The statement posted on X/Twitter read: “I do not intend to give a running commentary on the ongoing Inquiry.

“Instead, out of respect to all those impacted by the pandemic, I will answer questions directly and openly when I give evidence at the end of this month “However, in light of recent coverage, there are certain points I feel it important to make clear.

“Contrary to the impression given in some coverage, the Inquiry does have messages between me and those I most regularly communicated with through informal means.

“Although these had not been retained on my own device, I was able to obtain copies which I submitted to the Inquiry last year.

“To be clear, I conducted the Covid response through formal processes from my office in St Andrews House, not through WhatsApp or any other informal messaging platform.

“I was not a member of any WhatsApp groups.

READ MORE: UK Covid Inquiry: Nicola Sturgeon deleted pandemic WhatsApp messages

“The number of people I communicated with through informal messaging at all was limited.

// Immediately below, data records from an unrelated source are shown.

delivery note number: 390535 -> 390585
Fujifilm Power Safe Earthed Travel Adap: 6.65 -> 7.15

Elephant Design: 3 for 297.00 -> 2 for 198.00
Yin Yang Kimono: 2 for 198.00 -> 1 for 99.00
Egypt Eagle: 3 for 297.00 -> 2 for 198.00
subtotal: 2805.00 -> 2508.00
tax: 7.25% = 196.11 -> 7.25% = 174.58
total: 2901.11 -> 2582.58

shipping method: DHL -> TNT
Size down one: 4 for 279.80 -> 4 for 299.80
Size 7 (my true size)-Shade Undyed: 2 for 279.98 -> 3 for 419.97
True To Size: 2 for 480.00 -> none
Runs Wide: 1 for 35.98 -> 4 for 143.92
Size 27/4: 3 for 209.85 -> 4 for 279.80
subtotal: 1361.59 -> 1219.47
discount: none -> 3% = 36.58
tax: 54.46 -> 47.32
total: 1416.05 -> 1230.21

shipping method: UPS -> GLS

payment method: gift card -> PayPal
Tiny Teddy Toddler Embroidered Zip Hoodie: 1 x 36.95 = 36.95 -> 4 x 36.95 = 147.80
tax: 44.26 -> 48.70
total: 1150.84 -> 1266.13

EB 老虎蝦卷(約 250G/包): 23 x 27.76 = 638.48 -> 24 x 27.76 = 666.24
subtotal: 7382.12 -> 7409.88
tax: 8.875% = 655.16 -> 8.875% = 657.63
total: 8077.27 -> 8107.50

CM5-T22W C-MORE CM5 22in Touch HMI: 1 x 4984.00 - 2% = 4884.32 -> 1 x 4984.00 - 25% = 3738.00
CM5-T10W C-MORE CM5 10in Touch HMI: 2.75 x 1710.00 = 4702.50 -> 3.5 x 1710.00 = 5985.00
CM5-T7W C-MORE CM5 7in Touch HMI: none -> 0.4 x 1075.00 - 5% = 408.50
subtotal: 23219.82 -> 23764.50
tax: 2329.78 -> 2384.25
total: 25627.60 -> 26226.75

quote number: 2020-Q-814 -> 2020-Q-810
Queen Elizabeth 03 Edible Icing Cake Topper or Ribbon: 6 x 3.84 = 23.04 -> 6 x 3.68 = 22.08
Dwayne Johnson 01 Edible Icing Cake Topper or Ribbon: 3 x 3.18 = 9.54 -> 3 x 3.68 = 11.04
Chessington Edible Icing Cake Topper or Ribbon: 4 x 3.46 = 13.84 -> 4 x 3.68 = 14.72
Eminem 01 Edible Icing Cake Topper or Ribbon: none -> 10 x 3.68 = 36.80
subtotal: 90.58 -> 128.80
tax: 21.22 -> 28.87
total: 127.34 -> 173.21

“Also, any handwritten notes made by me were passed to my private office to be dealt with and recorded as appropriate.

“Throughout the entire process, I acted in line with Scottish Government policy. I did my level best to lead Scotland through the pandemic as safely as possible - and shared my thinking with the country on a daily basis.

“I did not get every decision right - far from it - but I was motivated only, and at all times, by the determination to keep people as safe as possible.”

The Inquiry also heard that former deputy first minister John Swinney and national clinical director Jason Leitch also regularly deleted WhatsApp messages.

Although retired civil servant Ken Thomson, who was giving evidence at the Inquiry, denied that this was done to try and defeat Freedom of Information requests.